Buy-side traders called for an electronic bond trading system with centralized information and greater price discovery at last week's Bond Market Association technology conference.

Buy-side traders called for an electronic bond trading system with centralized information and greater price discovery at last week's Bond Market Association technology conference. While emphasizing that electronic systems will be slow to encompass the fixed-income market as a whole, panelists nonetheless described the need for a multi-dealer system that includes a wider range of debt instruments for trading.

The panel of portfolio managers emphasized that they are being bombarded with information from multiple broker/dealers on a daily basis-information that they need to be able to access easier and faster. "It's not very difficult to envision a technology that does what the Street is reluctant to do, which is basically aggregate that information into one format that we can use more productively and efficiently," says Tom Sorell, vice president of fixed income at Guardian Life.

Of the four panelists present, three were currently using at least two electronic trading systems and all confirmed the increased efficiencies and cost reductions of utilizing such systems. While the trend toward electronic execution continues to move forward with increased volume and technology, the panel did not foresee the demise of the broker/dealer community any time soon. "I don't envision a world without dealers.
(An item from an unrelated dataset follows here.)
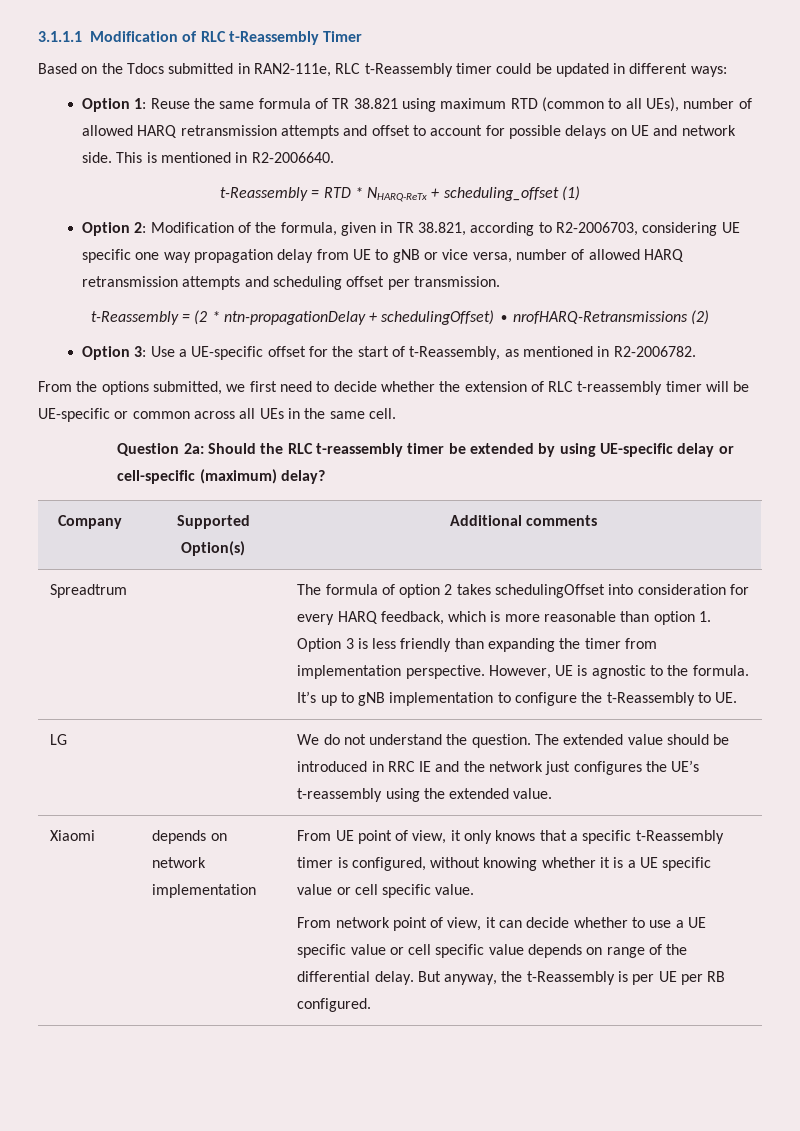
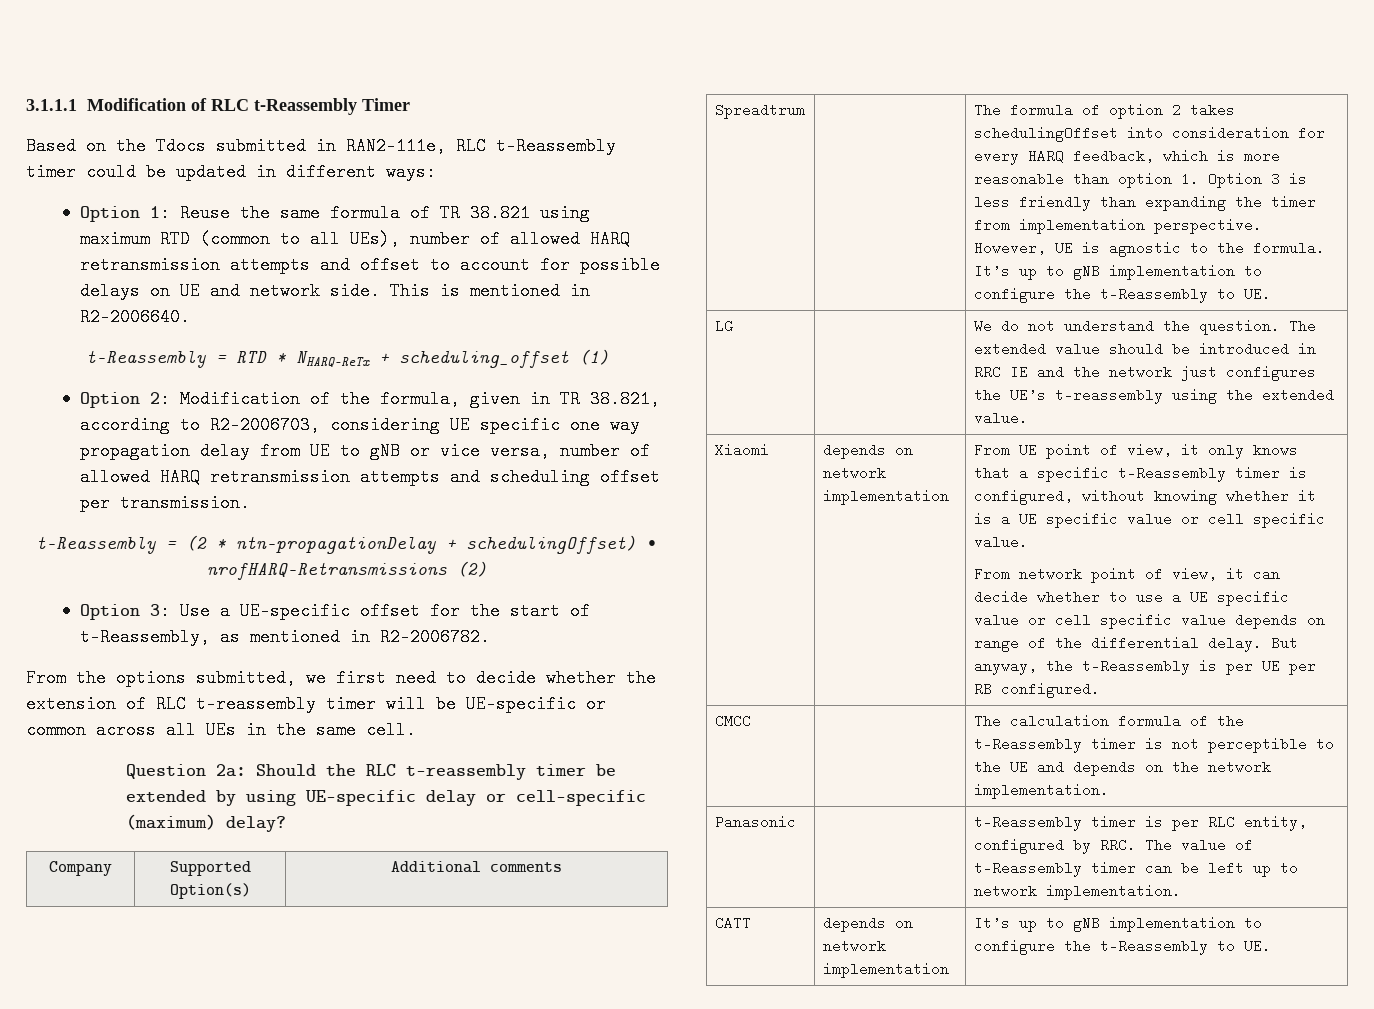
+ CMCC | | The calculation formula of the t-Reassembly timer is not perceptible to the UE and depends on the network implementation.
+ Panasonic | | t-Reassembly timer is per RLC entity, configured by RRC. The value of t-Reassembly timer can be left up to network implementation.
+ CATT | depends on network implementation | It’s up to gNB implementation to configure the t-Reassembly to UE.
They just will add value in a different kind of way," notes Sorell, who was joined on the panel by Paul Selian, senior portfolio manager at Aetna Investment Management Group; Russ Shariff, senior vice president/portfolio manager at Weiss, Peck & Greer; and Gary Zeltzer, senior vice president at J & W Seligman and Co.

The panelists agreed that electronic trading volumes will continue to increase and so too have the number of systems catering to the bond market. Indeed, the BMA's third annual survey of electronic trading systems found that the number of firms offering electronic transaction services has reached 39, up from 26 last year and 11 in 1997.

"The sum total of factors driving the increase in numbers of electronic systems is obviously the Internet and its impact on the way the financial markets are doing business," says Andy Nybo, vice president, director of research for the BMA. He estimates that currently around 6% of the volume on the institutional wholesale market is electronic with developments in technology, lower costs of communication and growing system compatibility fueling that growing percentage.